By analyzing existing cross correlation between Scandinavian Tobacco Group and MQGAU 5033 15 JAN 30, you can compare the effects of market volatilities on Scandinavian Tobacco and MQGAU and check how they will diversify away market risk if combined in the same portfolio for a given time horizon. You can also utilize pair trading strategies of matching a long position in Scandinavian Tobacco with a short position of MQGAU. Check out your portfolio center. Please also check ongoing floating volatility patterns of Scandinavian Tobacco and MQGAU.

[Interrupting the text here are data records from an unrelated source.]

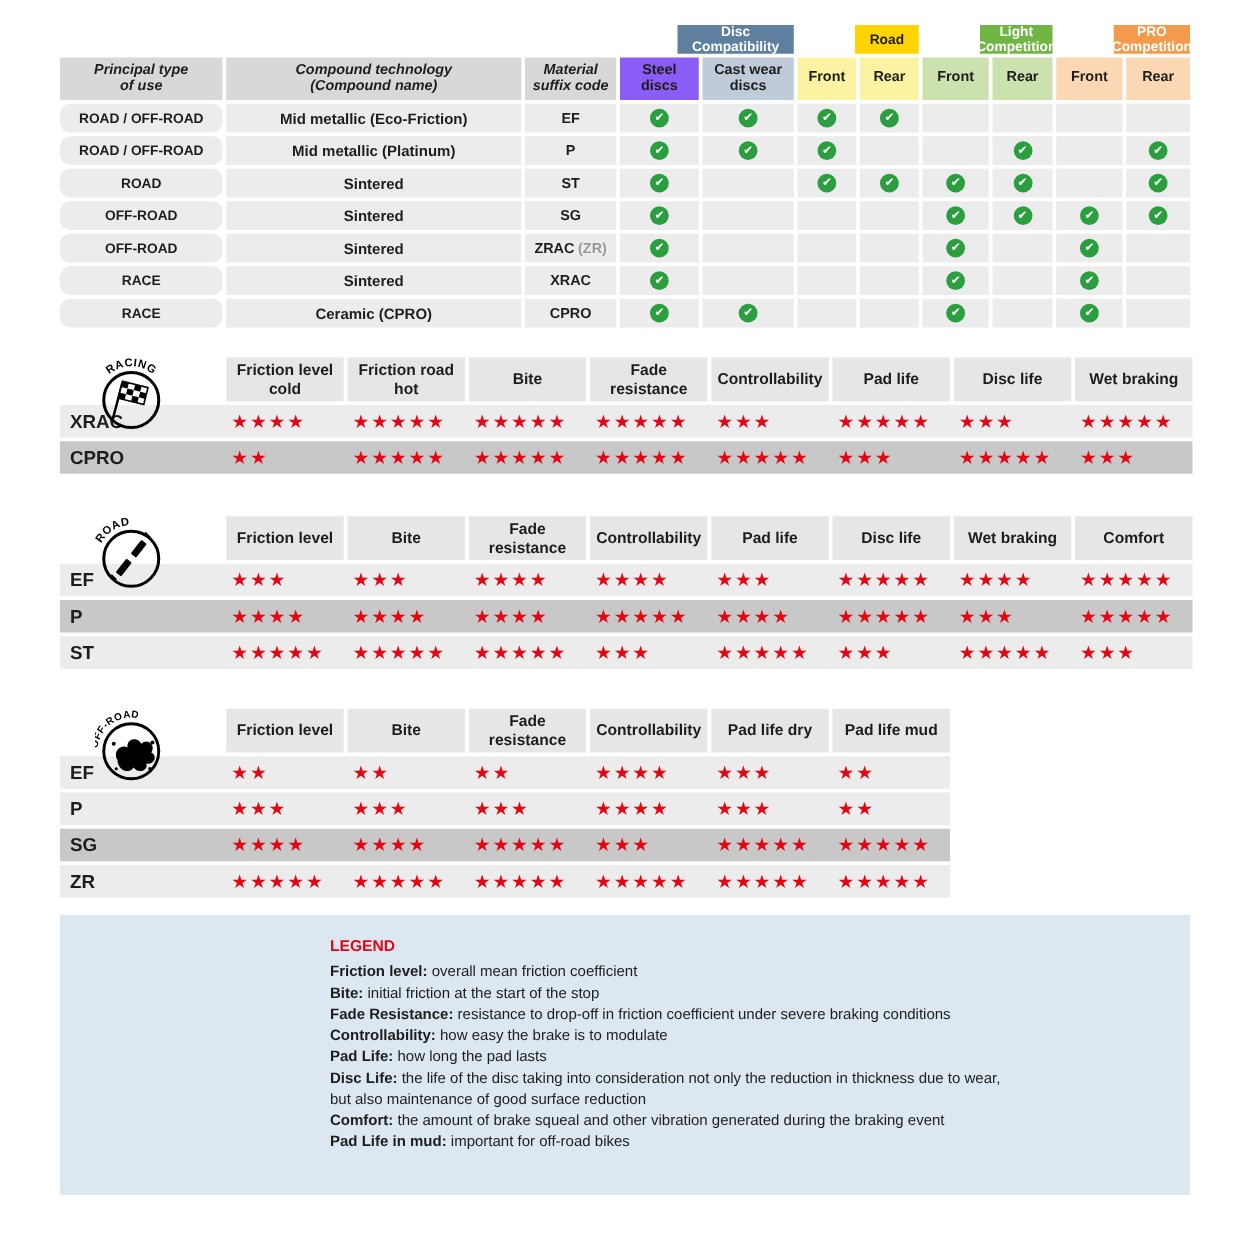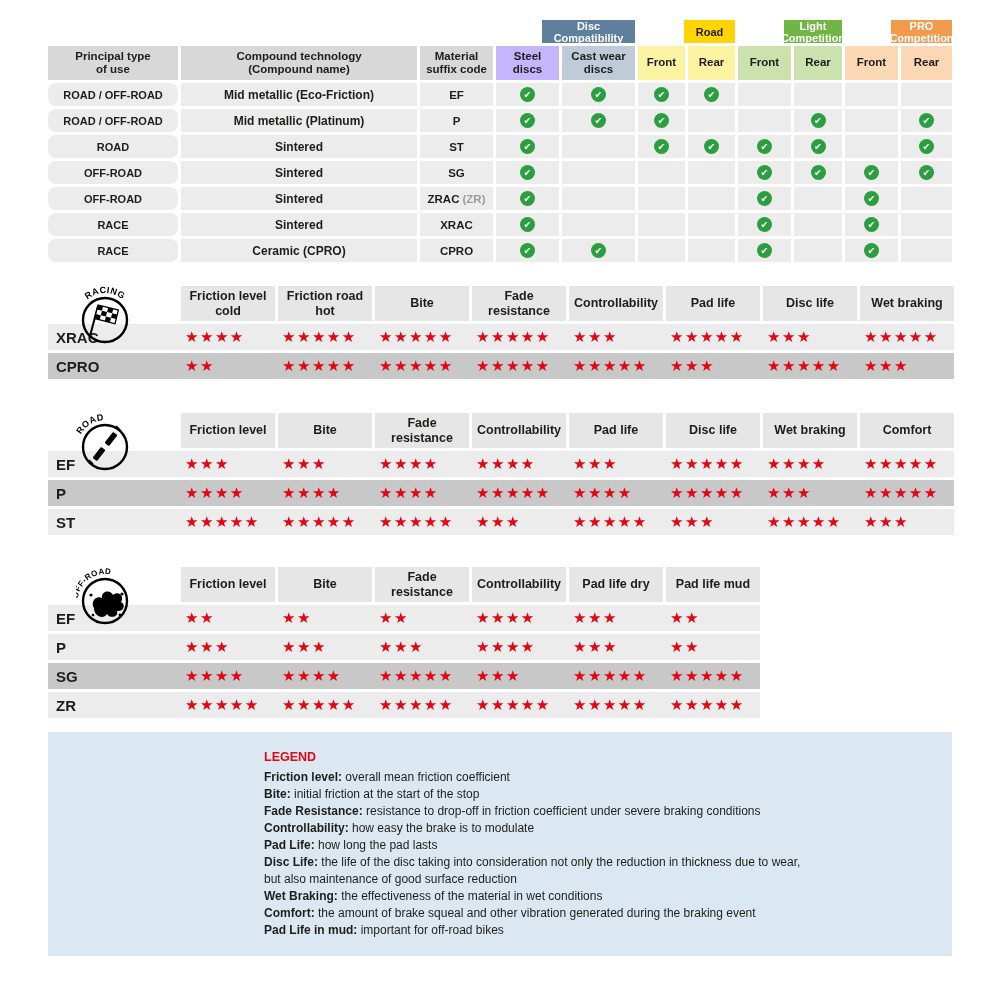"Principal type" .sub-h.gray { font-style: none -> italic }
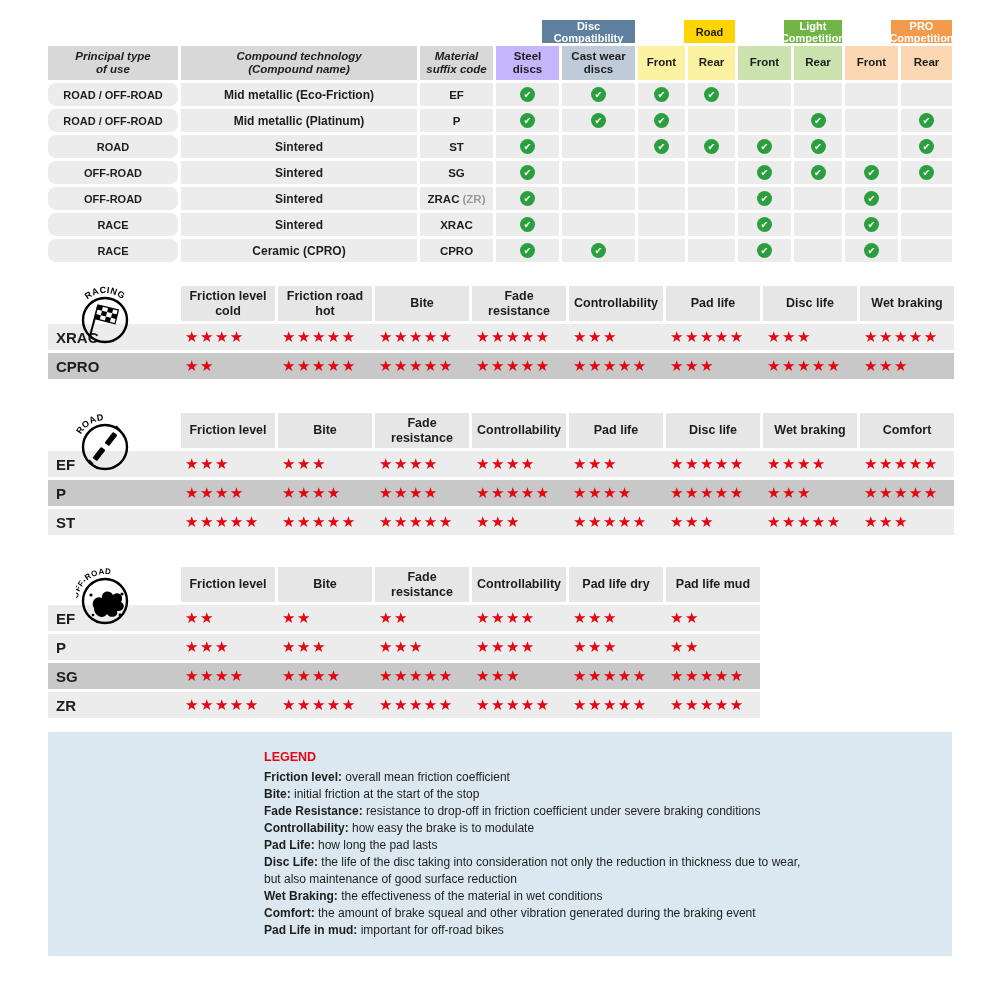"Steel" div.cell { background: #c4b5fd -> #8b5cf6 }
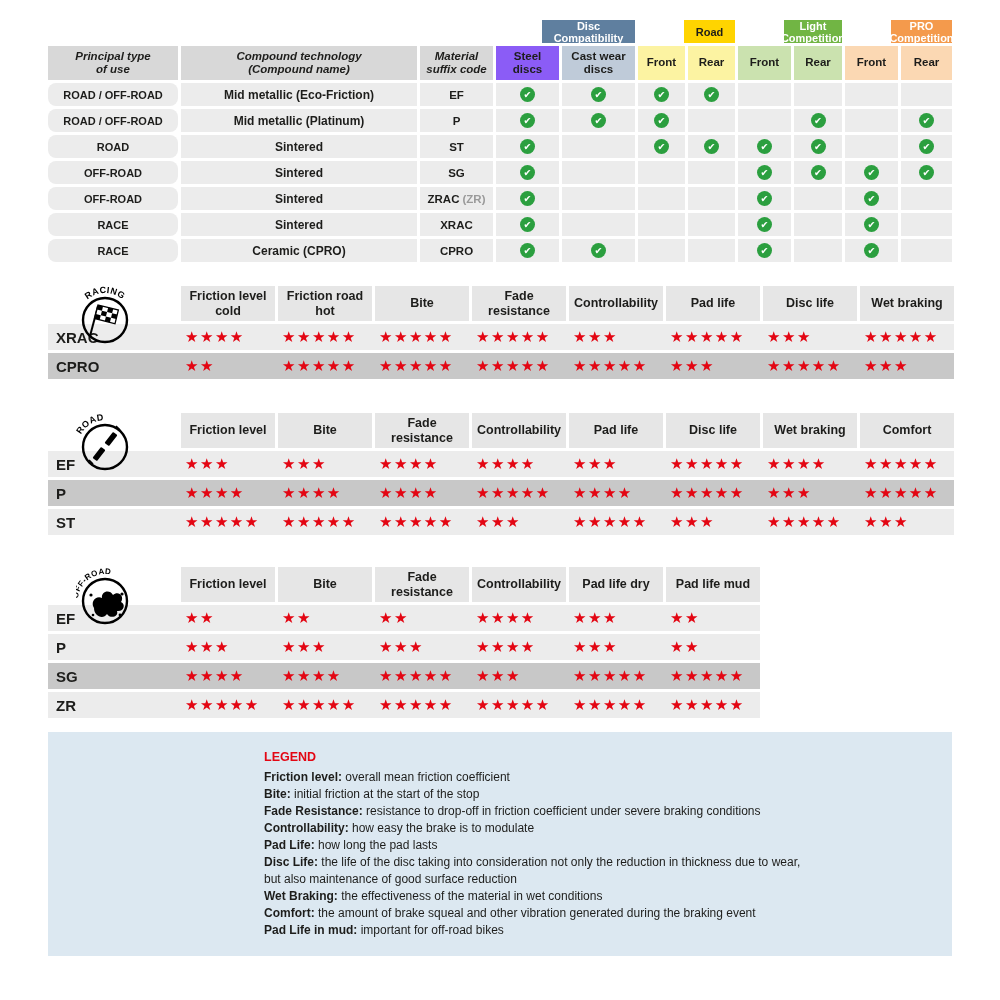"Wet Braking: the effectiveness of" div.leg-line { html: <div><span>Wet Braking:</span><span> the effectiveness of the material in wet conditions</span></div> -> none }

Diversification Opportunities for Scandinavian Tobacco and MQGAU

-0.18
  Correlation Coefficient

Good diversification

The 3 months correlation between Scandinavian and MQGAU is -0.18. Overlapping area represents the amount of risk that can be diversified away by holding Scandinavian Tobacco Group and MQGAU 5033 15 JAN 30 in the same portfolio, assuming nothing else is changed. The correlation between historical prices or returns on MQGAU 5033 15 and Scandinavian Tobacco is a relative statistical measure of the degree to which these equity instruments tend to move together. The correlation coefficient measures the extent to which returns on Scandinavian Tobacco Group are associated (or correlated) with MQGAU. Values of the correlation coefficient range from -1 to +1, where. The correlation of zero (0) is possible when the price movement of MQGAU 5033 15 has no effect on the direction of Scandinavian Tobacco i.e., Scandinavian Tobacco and MQGAU go up and down completely randomly.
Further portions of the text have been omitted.